希少トウモロコシを栽培 「郷のきみ」糖度20度超

— 「郷のきみ」糖度20度超のフルーツのような甘さ —

 青森県と秋田県にまたがる十和田湖の東側に位置する青森県新郷村に希少なトウモロコシがある。その名は「郷(さと)のきみ」。徹底した栽培管理と出荷基準に加え、昼夜の寒暖差によってはぐくまれる糖度が高い朝採りのため、生でも食べられるほど新鮮でフルーツのような甘さが特長だ。生のまま一口かむと粒から出る程よく甘いジューシーな汁が乾いた喉を潤し、ゆで上げを食べると甘味が口いっぱいに広がる。トウモロコシの概念を覆すような逸品に衝撃を受けた。

 青森市から車で約2時間。同村川代地区にある中平将義さん(42)のトウモロコシ畑を訪ねた。中平さんは4農家で組織する「新郷村郷のきみの会」のメンバーで、自身は約100アールを作付けしている。

「まずは生で食べてみて」と中平さんが茎の一番上に実ったものをもぎ取った。トウモロコシを生で食べる機会はあまりないだけに、やや戸惑いながらかぶりつくと、みずみずしく程よい甘さの汁が口中に広がった。取材日の気温はゆうに30度を超えていただけに、水分補給にはうってつけ。むさぼるようにあっという間に完食し、今まで食べてきたトウモロコシとは明らかに一線を画した味に驚いた。

 戸来(へらい)岳の麓に広がる冷涼な山間部で生産される郷のきみ。中平さんによると、おいしさの秘密は同村が長年、酪農が盛んだったことから有機質を多く含んだ肥沃(ひよく)な土壌に恵まれ、昼夜の寒暖差、豊富な湧き水が強い甘味を引き出しているという。「今の時期は、昼夜の寒暖差が20度くらいある」と中平さん。今年は適度に雨が降るなど天候に恵まれたことから品質も良く、糖度も20度を超えているという。

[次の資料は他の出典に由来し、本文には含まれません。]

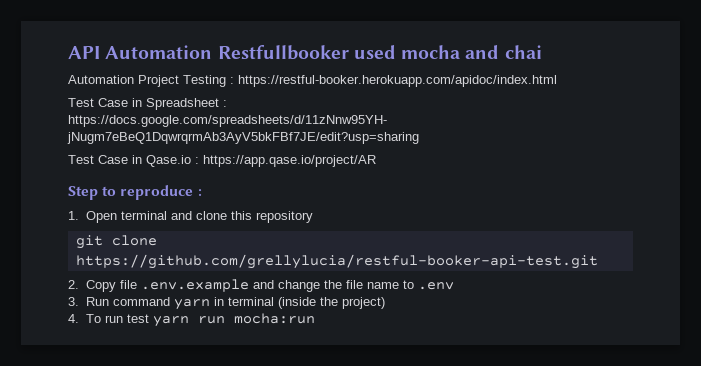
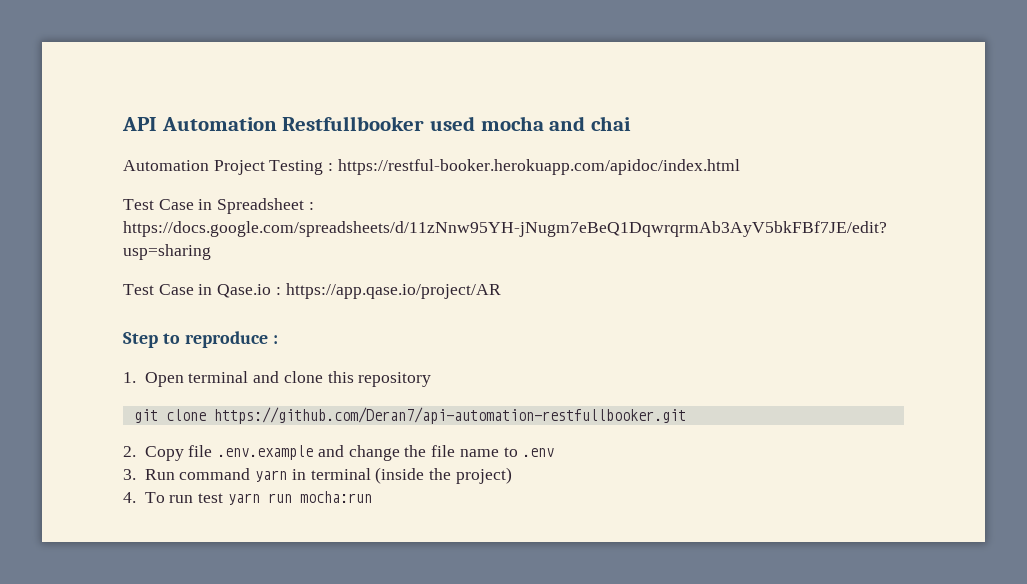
- git clone https://github.com/grellylucia/restful-booker-api-test.git
+ git clone https://github.com/Deran7/api-automation-restfullbooker.git

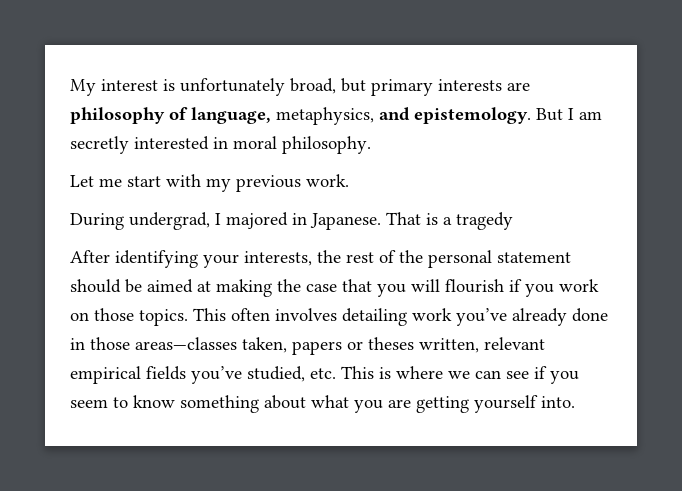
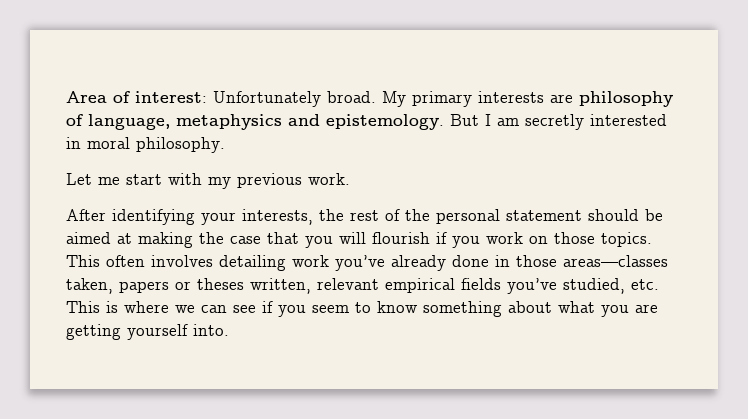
- My interest is unfortunately broad, but primary interests are philosophy of language, metaphysics, and epistemology.
+ Area of interest: Unfortunately broad. My primary interests are philosophy of language, metaphysics and epistemology.
- During undergrad, I majored in Japanese. That is a tragedy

 こうした自然環境に加え、生産者のたゆまぬ努力もおいしさの秘密だ。糖分が十分に詰まったタイミングを逃さないため、朝露のある日の出前から畑に出向き、収穫するのは茎の一番上にできた実のみ。さらに、指でなぞって粒の入り具合や虫が入っていないかも念入りに確認したものだけを出荷する。中平さんは「完璧に実が入ってフルーツ感のあるものしか出さない」と生産者としてのプライドをのぞかせる。

 新郷村によると、郷のきみは平成21年に試験栽培が始まり、22年にデビュー。昨年度の作付面積は300アールで約3万1000本を出荷し、今年度は作付面積を480アールまで拡大した。令和5年に県外出荷を始め、これまで都内の三ツ星レストランで取り扱っているほか大手百貨店などでも販売がスタート。中平さんは「郷のきみは村の誇り。これからも品質を高めて日本一おいしいトウモロコシが新郷村にあるということをPRしたい」と意気込む。

 郷のきみに懸ける中平さんらの熱意に感銘を受け、戸来岳を望むトウモロコシ畑の風景に思いをはせながら自宅に戻り、さっそくゆでて味わった。生とは違う果実のような甘さとやわらかい食感に、箸ならぬ口が止まらなかった。